TASK DIRECTIONS: Below are entries. Pull out all lines containing "layer".

*** DATA SHOWN ***

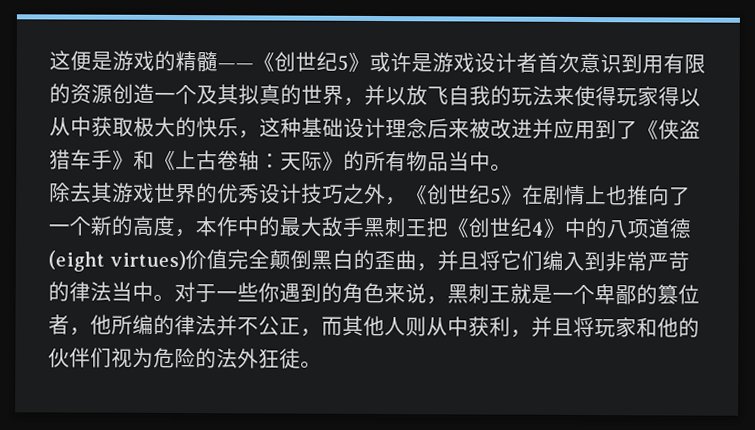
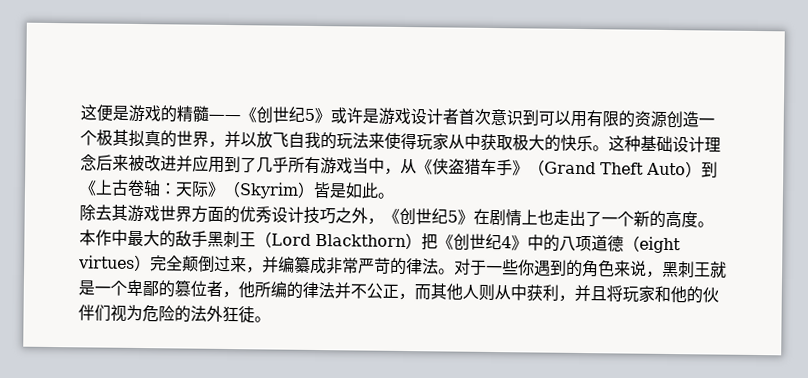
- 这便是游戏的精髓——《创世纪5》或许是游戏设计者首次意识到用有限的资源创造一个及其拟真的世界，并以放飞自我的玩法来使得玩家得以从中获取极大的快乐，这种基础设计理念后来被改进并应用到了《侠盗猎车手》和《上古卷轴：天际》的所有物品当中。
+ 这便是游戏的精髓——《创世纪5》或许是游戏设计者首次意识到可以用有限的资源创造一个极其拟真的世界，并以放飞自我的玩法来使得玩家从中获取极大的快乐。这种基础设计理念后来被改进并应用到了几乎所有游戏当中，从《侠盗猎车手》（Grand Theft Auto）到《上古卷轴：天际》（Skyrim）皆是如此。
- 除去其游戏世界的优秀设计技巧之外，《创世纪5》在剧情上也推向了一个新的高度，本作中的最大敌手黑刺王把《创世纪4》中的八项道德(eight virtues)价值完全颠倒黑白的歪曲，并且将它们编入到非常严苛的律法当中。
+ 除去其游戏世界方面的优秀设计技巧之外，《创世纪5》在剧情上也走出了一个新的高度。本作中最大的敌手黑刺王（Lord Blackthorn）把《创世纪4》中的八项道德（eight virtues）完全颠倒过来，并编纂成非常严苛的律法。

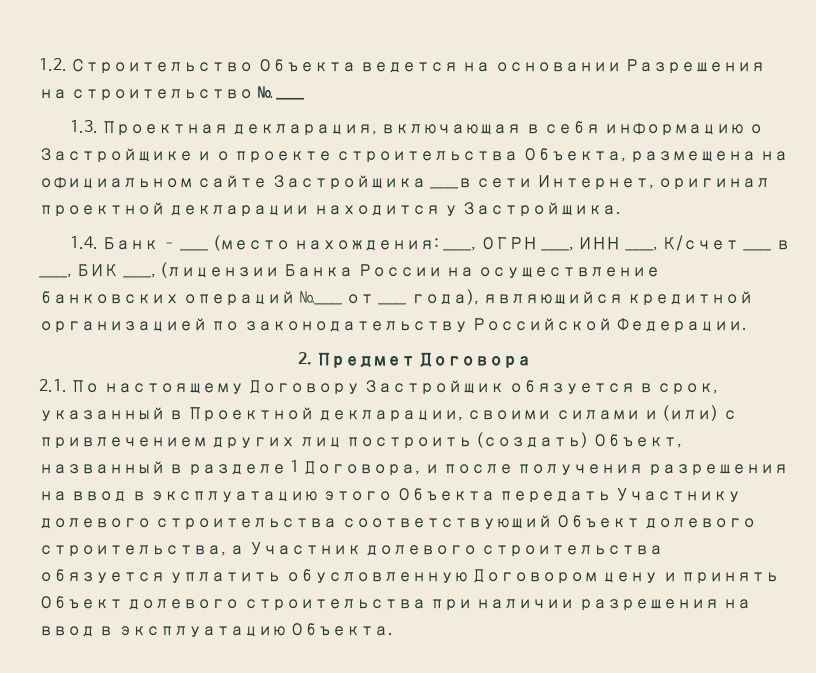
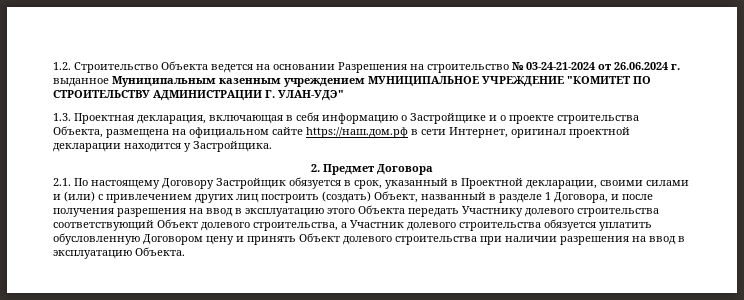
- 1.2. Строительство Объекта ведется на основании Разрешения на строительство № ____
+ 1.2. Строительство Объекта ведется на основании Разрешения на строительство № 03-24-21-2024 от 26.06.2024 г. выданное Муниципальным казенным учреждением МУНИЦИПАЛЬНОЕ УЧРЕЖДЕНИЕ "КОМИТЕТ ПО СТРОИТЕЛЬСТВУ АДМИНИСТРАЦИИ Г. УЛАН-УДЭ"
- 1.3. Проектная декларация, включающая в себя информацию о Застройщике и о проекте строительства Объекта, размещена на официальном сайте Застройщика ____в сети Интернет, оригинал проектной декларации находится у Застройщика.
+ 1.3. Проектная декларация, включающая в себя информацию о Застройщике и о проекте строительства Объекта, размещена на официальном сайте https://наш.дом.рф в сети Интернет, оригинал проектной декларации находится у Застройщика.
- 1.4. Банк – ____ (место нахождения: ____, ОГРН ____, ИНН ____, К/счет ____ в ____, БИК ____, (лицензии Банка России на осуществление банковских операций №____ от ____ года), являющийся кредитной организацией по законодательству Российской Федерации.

***
*** DATA SHOWN ***

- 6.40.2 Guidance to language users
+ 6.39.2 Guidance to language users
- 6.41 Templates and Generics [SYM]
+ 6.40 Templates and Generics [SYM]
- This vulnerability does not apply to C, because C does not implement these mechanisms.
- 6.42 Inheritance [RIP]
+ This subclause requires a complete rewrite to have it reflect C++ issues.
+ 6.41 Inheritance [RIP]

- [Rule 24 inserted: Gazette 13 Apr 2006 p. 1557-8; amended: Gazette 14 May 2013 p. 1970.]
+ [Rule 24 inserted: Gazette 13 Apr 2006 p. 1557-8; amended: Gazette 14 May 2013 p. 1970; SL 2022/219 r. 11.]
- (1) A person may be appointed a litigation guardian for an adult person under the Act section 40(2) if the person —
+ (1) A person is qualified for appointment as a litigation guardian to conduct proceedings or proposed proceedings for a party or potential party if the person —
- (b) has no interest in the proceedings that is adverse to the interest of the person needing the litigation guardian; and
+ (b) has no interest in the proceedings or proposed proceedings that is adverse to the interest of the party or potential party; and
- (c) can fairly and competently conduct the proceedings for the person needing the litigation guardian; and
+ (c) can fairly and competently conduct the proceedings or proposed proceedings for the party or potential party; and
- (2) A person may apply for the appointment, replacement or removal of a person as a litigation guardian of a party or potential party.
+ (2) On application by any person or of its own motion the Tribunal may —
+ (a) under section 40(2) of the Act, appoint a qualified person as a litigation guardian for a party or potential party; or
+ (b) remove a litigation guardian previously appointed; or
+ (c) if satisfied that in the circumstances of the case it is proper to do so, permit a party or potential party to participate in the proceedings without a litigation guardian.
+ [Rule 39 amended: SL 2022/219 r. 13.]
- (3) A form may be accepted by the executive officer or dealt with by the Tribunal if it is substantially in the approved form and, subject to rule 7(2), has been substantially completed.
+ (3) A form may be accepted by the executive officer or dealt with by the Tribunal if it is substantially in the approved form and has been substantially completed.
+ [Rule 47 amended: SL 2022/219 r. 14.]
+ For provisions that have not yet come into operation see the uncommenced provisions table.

***
*** DATA SHOWN ***

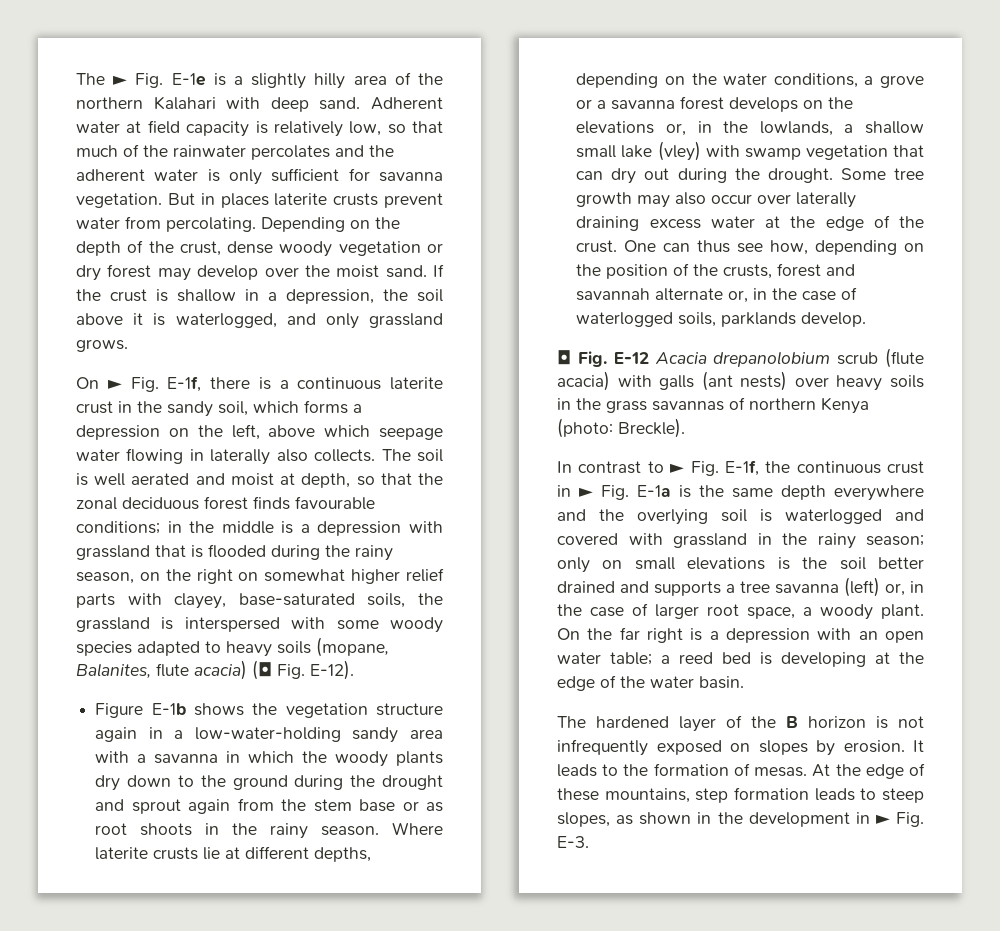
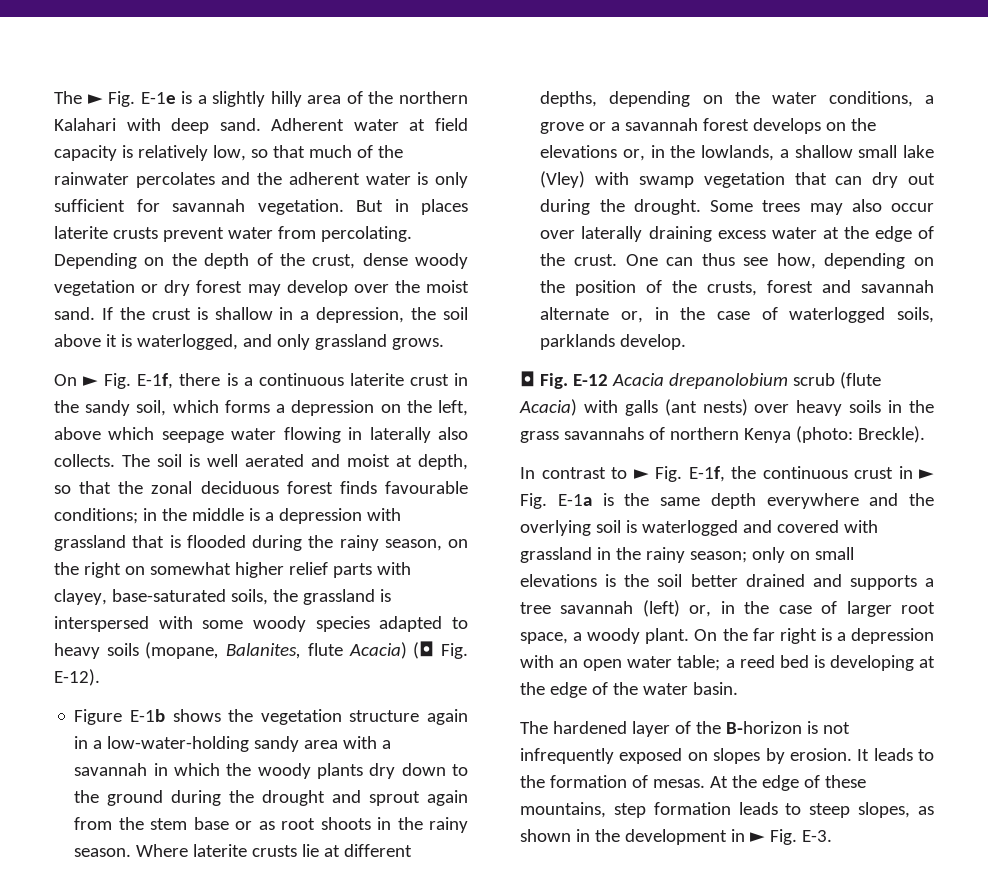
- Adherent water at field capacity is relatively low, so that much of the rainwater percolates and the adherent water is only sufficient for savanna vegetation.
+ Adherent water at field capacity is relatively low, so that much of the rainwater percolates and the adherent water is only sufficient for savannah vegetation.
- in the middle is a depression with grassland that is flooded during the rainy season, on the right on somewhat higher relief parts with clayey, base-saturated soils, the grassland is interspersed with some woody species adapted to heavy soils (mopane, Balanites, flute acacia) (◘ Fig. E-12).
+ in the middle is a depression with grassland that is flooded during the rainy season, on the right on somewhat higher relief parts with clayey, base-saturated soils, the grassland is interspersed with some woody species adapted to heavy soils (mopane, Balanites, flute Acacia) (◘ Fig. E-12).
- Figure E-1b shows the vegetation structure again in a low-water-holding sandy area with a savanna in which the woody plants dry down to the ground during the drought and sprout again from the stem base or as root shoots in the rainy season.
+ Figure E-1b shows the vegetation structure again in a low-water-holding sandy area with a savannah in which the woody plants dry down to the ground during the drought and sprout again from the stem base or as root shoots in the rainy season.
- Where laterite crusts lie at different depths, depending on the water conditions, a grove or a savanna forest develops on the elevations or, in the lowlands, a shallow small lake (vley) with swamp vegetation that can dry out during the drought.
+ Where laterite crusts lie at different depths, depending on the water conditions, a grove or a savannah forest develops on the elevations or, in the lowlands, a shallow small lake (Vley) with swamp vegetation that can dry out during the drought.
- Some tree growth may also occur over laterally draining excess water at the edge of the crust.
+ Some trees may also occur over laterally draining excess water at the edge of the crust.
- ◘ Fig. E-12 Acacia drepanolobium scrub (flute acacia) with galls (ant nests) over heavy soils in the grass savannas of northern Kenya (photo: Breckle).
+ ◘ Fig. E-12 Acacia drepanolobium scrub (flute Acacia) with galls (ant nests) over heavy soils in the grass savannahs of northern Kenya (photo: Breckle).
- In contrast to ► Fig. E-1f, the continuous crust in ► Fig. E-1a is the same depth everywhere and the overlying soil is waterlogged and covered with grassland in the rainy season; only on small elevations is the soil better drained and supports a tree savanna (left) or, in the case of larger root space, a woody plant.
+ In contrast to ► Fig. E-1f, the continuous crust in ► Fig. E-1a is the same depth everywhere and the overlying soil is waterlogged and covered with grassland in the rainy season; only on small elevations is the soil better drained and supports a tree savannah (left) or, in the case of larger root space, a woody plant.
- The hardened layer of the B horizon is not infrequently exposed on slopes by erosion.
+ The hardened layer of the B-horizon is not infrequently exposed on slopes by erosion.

***

OUTPUT FOR THIS EXERCISE:
- The hardened layer of the B horizon is not infrequently exposed on slopes by erosion.
+ The hardened layer of the B-horizon is not infrequently exposed on slopes by erosion.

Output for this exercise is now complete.